Salt marshes form in sheltered coastal areas where sediments accumulate and allow growth of angiosperm plants (Pennings & Bertness 2001) that comprise the foundation of the ecosystem. Salt marshes develop between terrestrial and marine environments, resulting in biologically diverse communities adapted for harsh environmental conditions including desiccation, flooding, and extreme temperature and salinity fluctuations. Marshes act as nurseries to a wide variety of organisms, some of which are notably threatened or marketed as important fisheries species.

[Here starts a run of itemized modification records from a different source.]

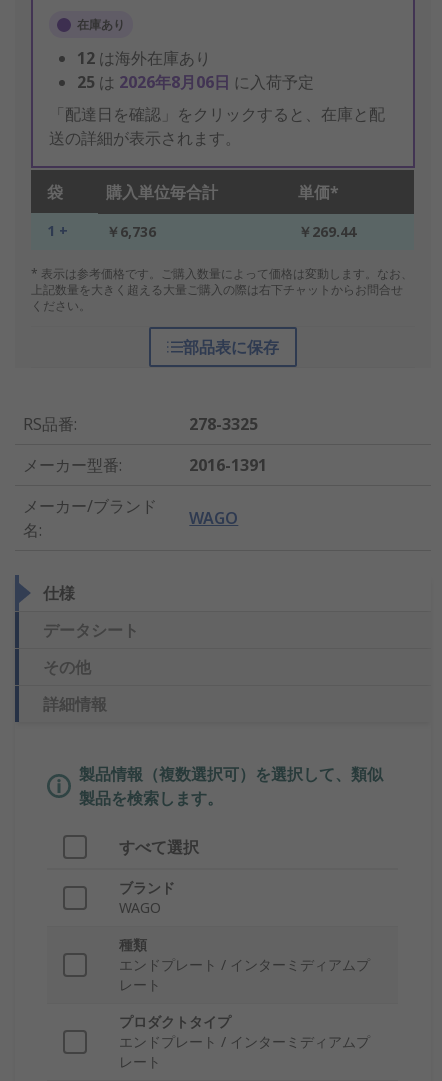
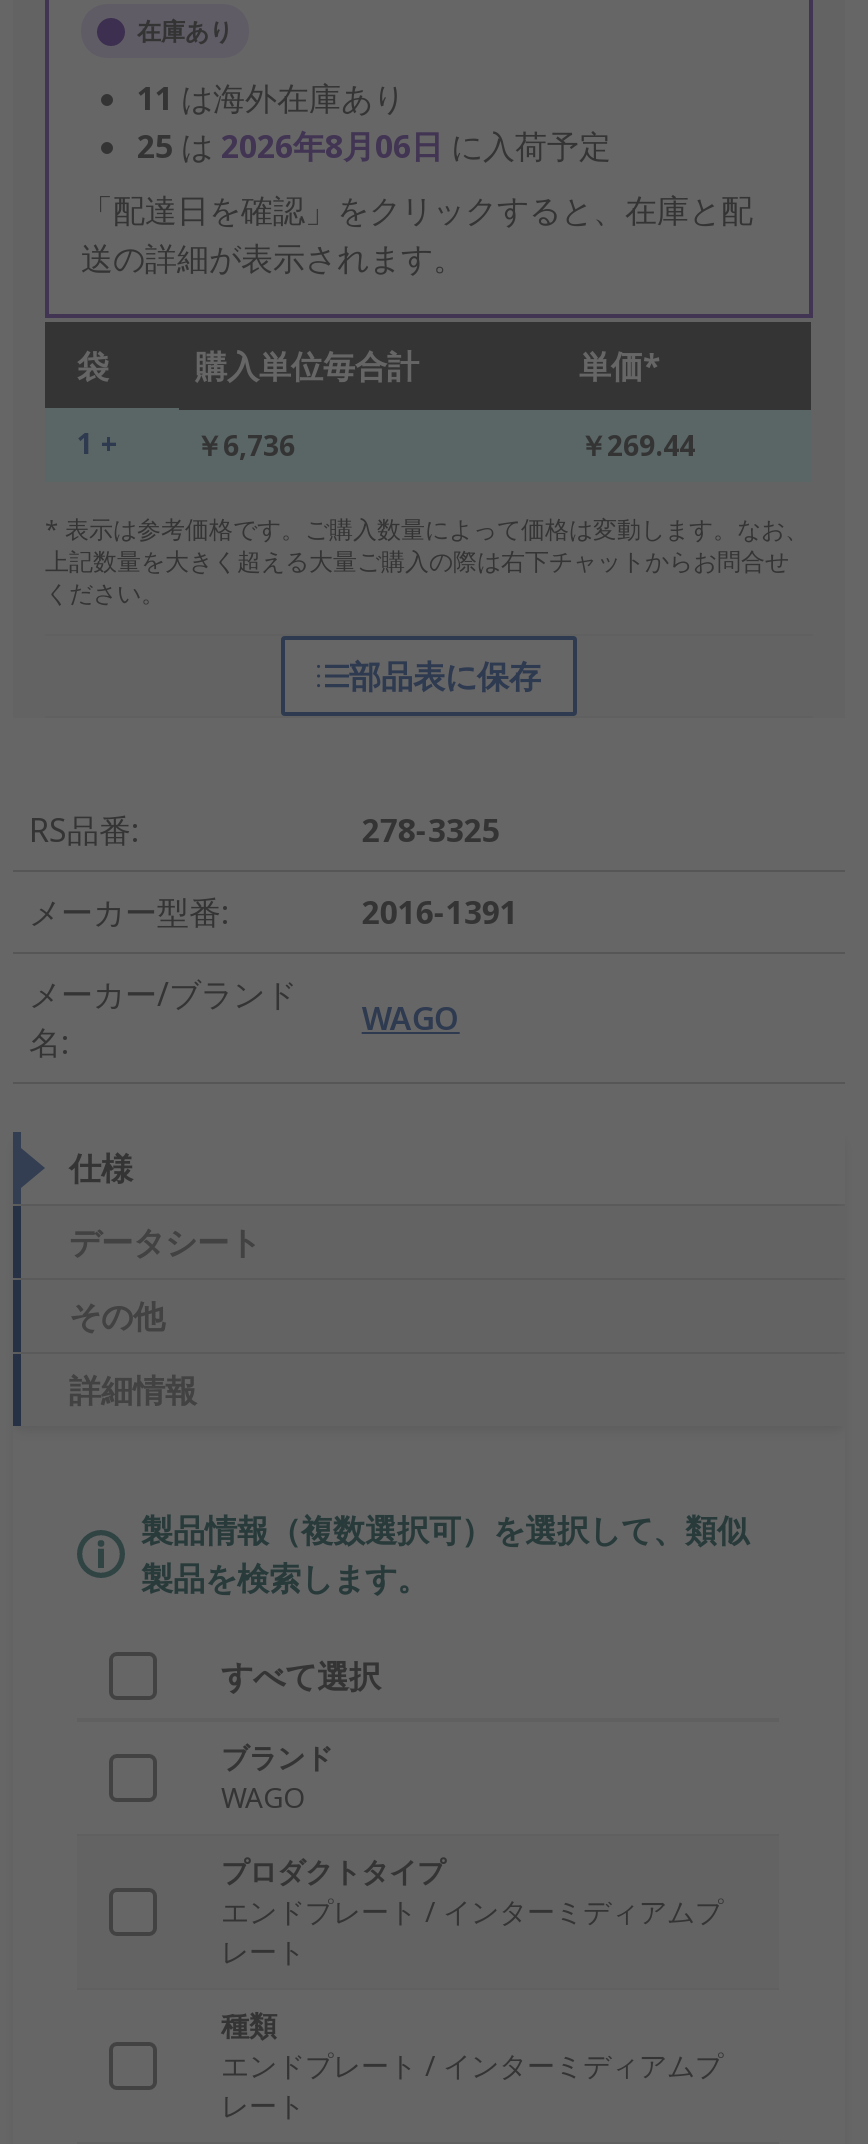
- 12は海外在庫あり
+ 11は海外在庫あり

moved down: 種類

moved up: プロダクトタイプ
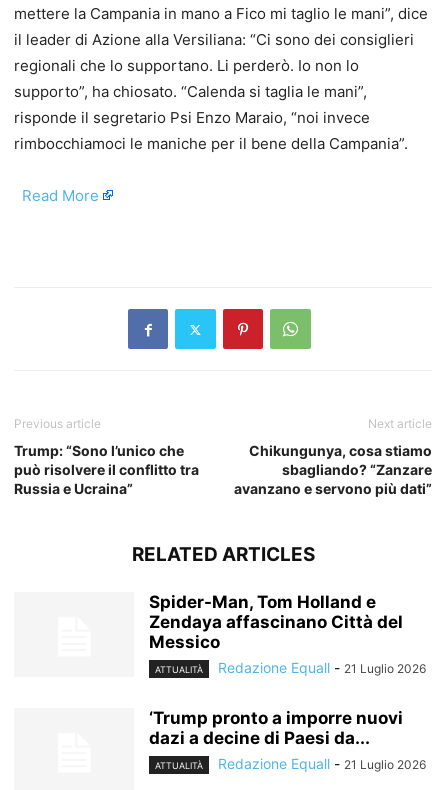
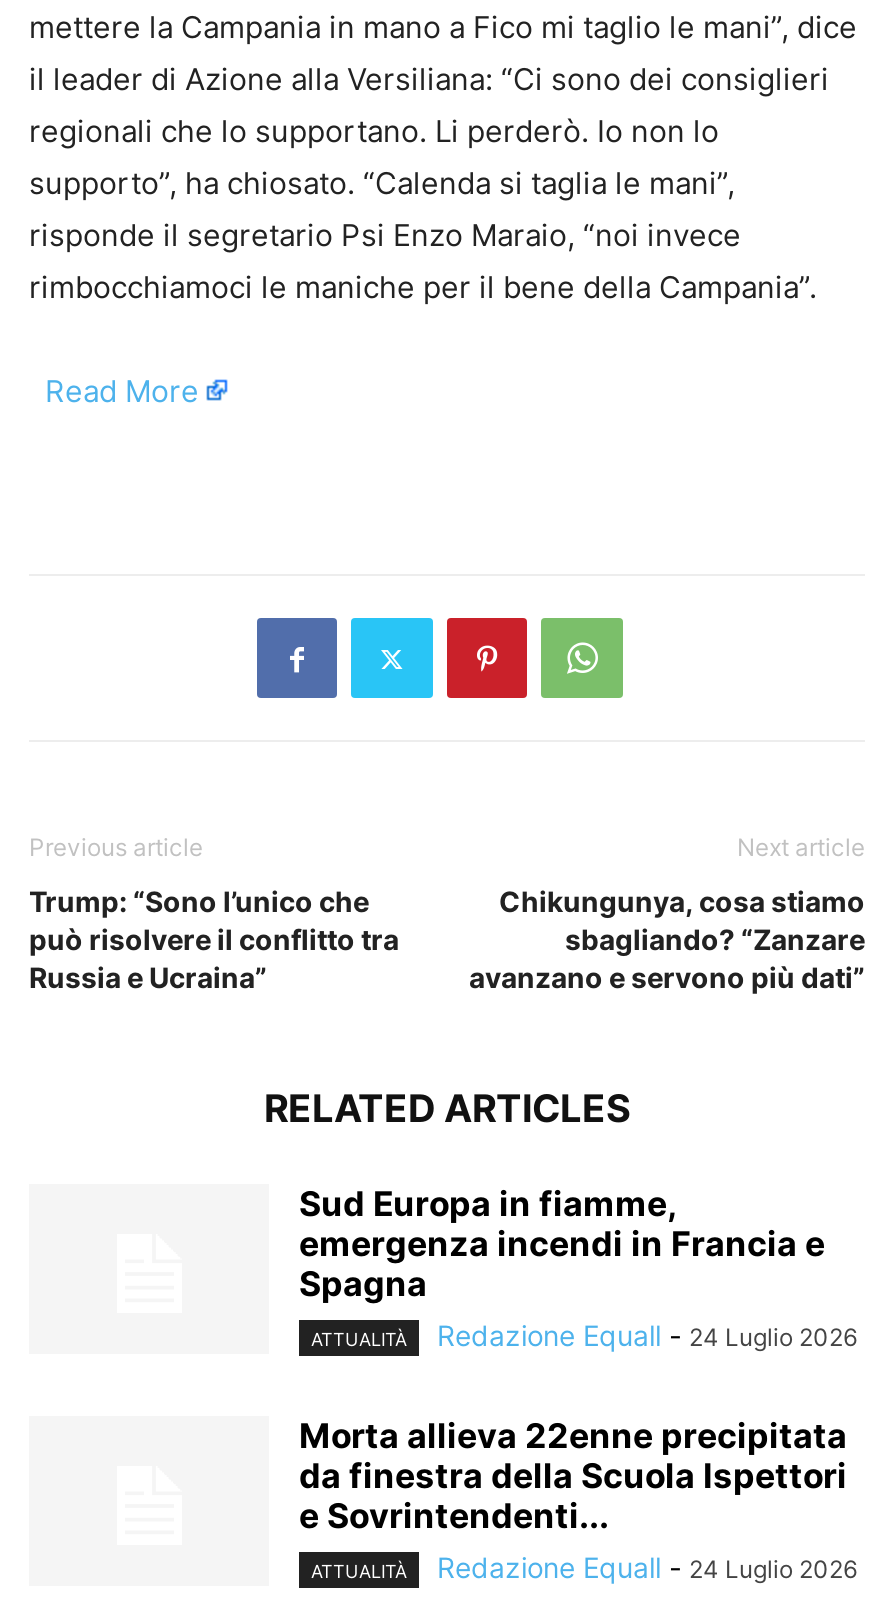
- Spider-Man, Tom Holland e
- Zendaya affascinano Città del
- Messico
+ Sud Europa in fiamme,
+ emergenza incendi in Francia e
+ Spagna

- Redazione Equall - 21 Luglio 2026
+ Redazione Equall - 24 Luglio 2026

- ‘Trump pronto a imporre nuovi
- dazi a decine di Paesi da...
+ Morta allieva 22enne precipitata
+ da finestra della Scuola Ispettori
+ e Sovrintendenti...

- Redazione Equall - 21 Luglio 2026
+ Redazione Equall - 24 Luglio 2026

Rapid growth of marsh vegetation and utilization of incoming nutrients make salt marshes highly productive systems, often yielding 2 kg of aboveground production per square meter, annually (Marinucci 1982, Dame 1989). In addition to providing habitat and food sources for many organisms, salt marshes benefit humans and surrounding ecosystems by sheltering coasts from erosion and filtering nutrients and sediments from the water column.

Plant Adaptations

Flooding & Anoxia

As intertidal habitats, much of the vegetation in salt marshes experiences periodic tidal flooding. Low and mid marsh areas can be submerged for hours, and high marshes can experience storm surge that can affect more upland vegetation. The frequency and duration of flooding events, as well as the tolerance of individual species to saltwater submersion, is a major determinant of salt marsh zonation. Zonation occurs when various salt marsh plant species thrive in specific elevation ranges.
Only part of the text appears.